** TASK TO CARRY OUT **
Look through the data below and work out how many lines contain the string "none". Give the number alone.

------------

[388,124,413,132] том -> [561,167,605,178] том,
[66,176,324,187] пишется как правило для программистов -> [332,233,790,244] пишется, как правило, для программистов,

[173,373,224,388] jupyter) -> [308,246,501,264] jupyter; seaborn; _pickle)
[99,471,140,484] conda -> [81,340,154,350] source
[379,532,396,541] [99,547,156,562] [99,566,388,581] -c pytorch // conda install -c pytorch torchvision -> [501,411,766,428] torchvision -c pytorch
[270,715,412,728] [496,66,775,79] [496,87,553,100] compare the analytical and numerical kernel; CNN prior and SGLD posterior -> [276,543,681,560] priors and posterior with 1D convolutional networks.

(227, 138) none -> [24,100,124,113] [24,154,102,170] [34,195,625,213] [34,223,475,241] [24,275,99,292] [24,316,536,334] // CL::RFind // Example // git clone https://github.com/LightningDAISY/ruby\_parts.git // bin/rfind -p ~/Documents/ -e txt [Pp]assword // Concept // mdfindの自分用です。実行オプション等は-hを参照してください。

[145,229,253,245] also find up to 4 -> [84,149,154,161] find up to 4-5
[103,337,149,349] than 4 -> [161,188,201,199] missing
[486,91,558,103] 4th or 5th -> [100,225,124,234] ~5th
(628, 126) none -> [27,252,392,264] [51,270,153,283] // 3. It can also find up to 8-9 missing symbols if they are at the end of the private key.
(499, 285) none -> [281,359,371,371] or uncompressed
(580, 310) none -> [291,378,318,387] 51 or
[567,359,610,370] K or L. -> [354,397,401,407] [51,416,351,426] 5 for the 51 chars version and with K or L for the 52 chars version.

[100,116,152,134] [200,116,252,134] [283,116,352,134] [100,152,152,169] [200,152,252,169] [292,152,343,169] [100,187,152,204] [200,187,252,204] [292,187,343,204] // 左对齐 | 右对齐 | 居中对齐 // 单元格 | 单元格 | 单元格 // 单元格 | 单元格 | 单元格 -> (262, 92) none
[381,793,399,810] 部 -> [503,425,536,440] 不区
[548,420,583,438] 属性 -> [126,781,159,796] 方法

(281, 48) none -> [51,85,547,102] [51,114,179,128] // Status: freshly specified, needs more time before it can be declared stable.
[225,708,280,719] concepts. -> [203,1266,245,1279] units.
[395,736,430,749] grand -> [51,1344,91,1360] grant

------------

** WRITTEN SOLUTION **
6